• **Provided records**
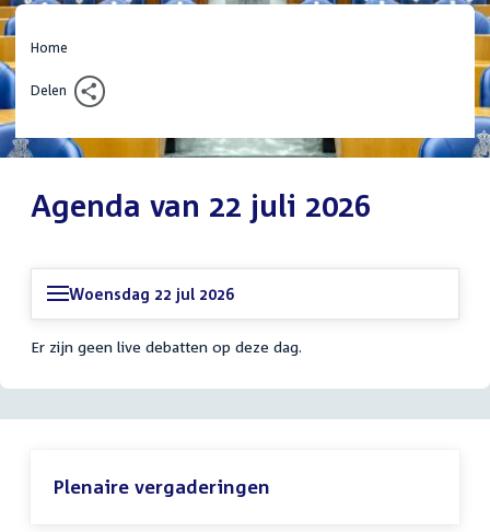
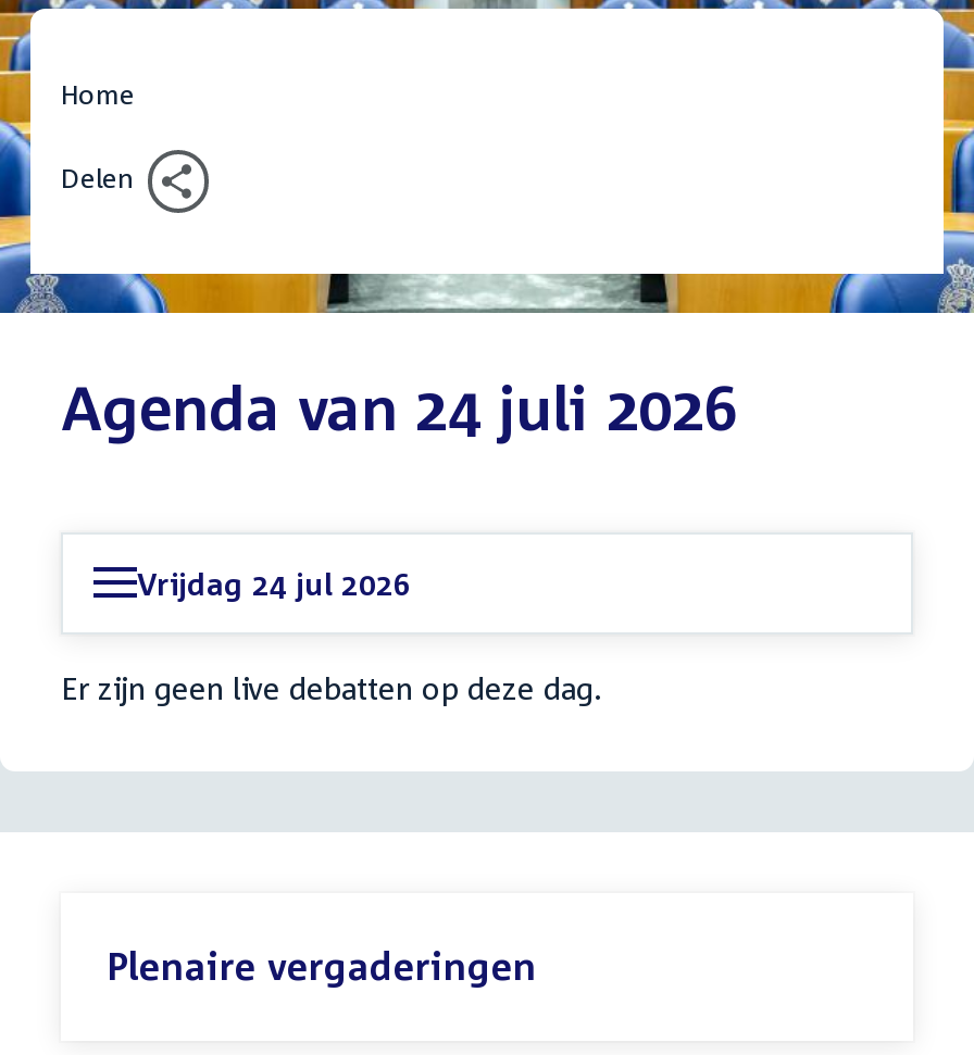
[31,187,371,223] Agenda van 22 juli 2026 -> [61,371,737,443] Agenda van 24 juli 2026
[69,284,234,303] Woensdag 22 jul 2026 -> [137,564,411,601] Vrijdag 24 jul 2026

...

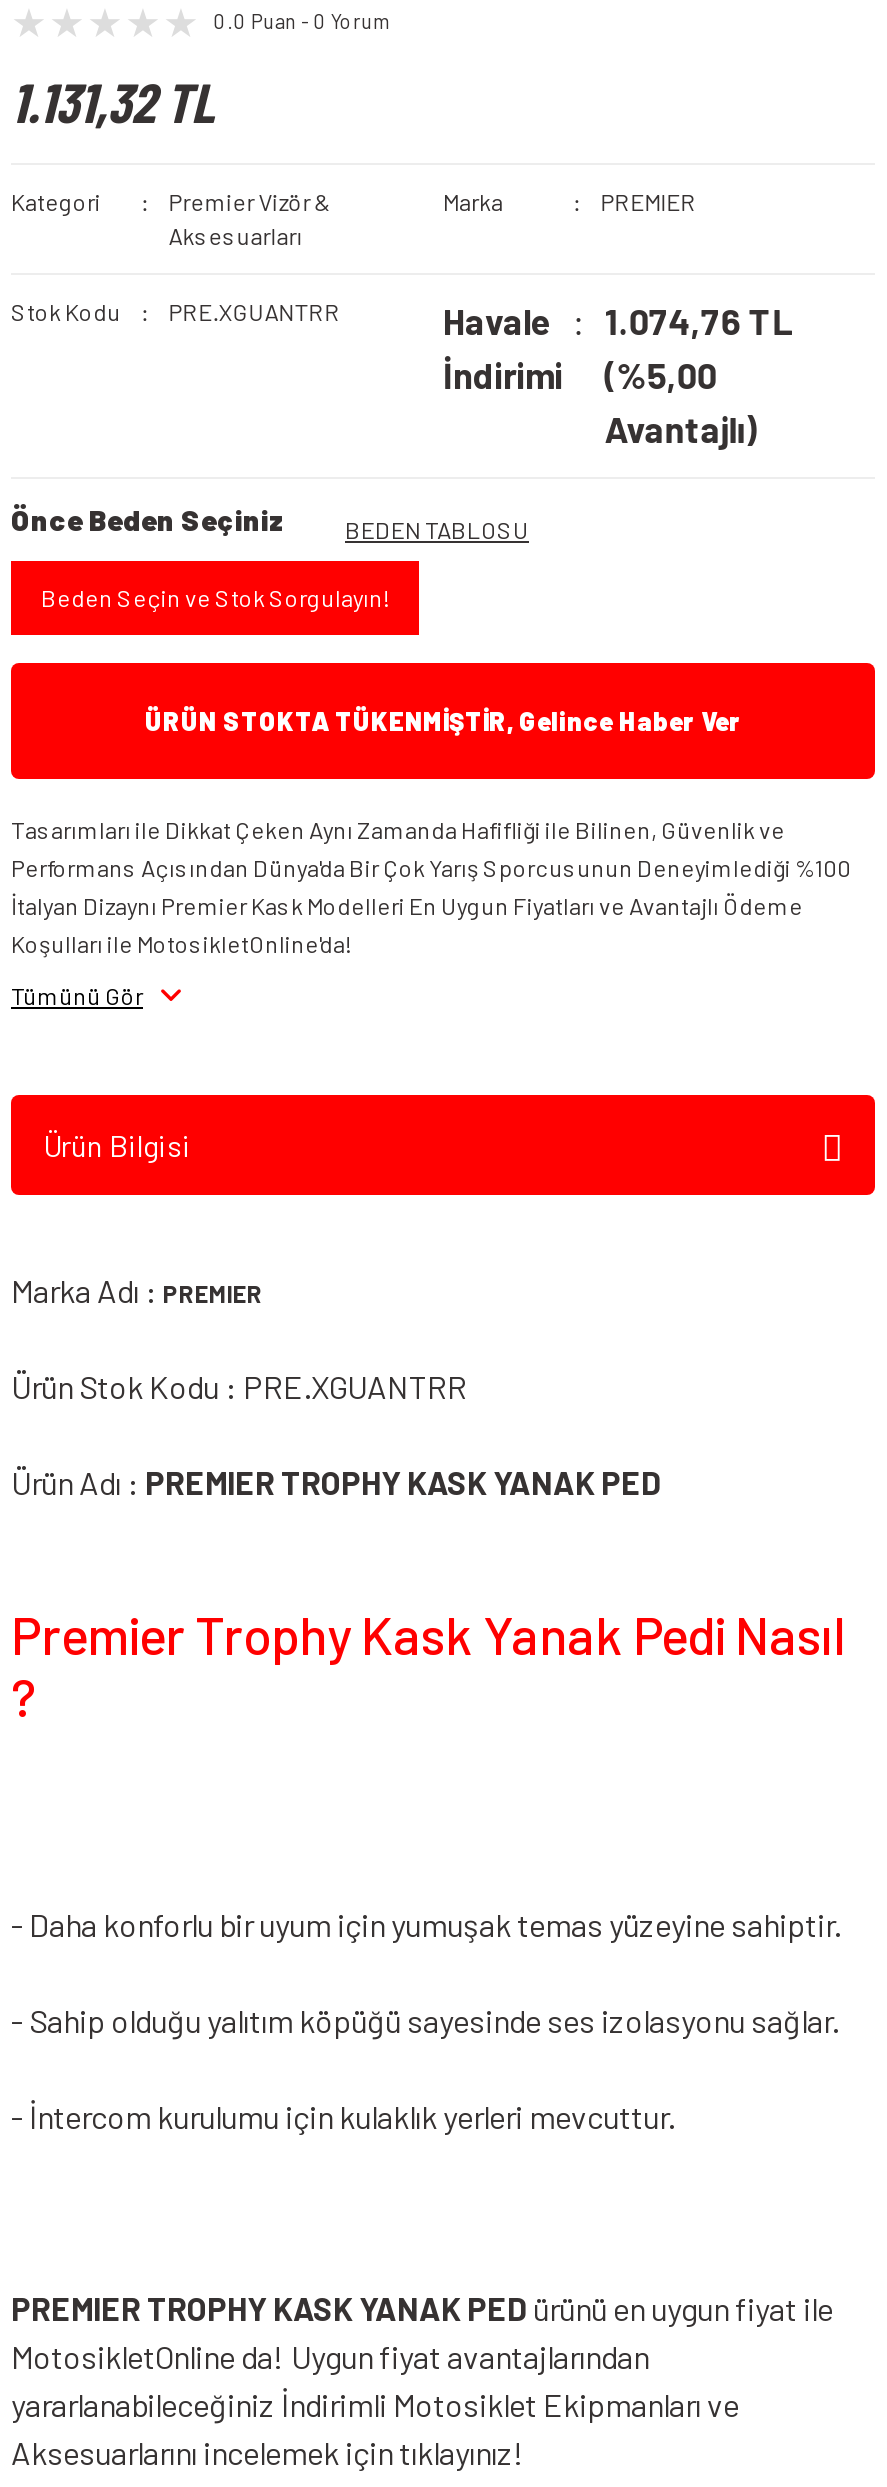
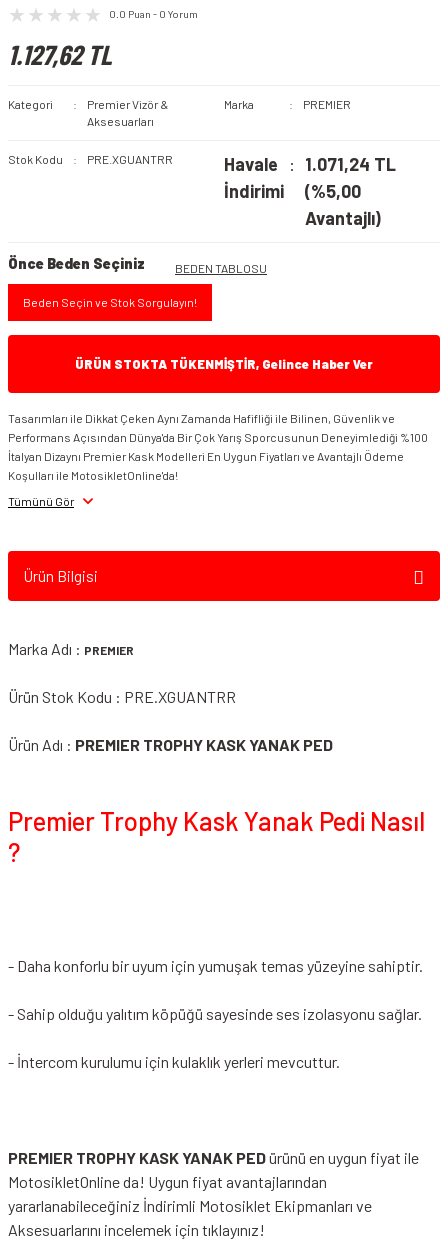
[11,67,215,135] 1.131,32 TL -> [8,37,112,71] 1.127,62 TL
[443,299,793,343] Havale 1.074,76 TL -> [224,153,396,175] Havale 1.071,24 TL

==

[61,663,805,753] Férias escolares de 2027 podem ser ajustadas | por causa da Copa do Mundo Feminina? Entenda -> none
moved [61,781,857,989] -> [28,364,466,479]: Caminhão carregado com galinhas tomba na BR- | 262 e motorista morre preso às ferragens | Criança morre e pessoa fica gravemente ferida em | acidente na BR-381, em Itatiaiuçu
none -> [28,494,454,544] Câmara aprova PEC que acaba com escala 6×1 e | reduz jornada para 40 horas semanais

• **Work to complete**
In the data above, find the line with "[61,663,805,753] Férias escolares" and the line with "none -> [28,494,454,544]". Retype both, plus every line between them, exactly.

• **Solution for this exercise**
[61,663,805,753] Férias escolares de 2027 podem ser ajustadas | por causa da Copa do Mundo Feminina? Entenda -> none
moved [61,781,857,989] -> [28,364,466,479]: Caminhão carregado com galinhas tomba na BR- | 262 e motorista morre preso às ferragens | Criança morre e pessoa fica gravemente ferida em | acidente na BR-381, em Itatiaiuçu
none -> [28,494,454,544] Câmara aprova PEC que acaba com escala 6×1 e | reduz jornada para 40 horas semanais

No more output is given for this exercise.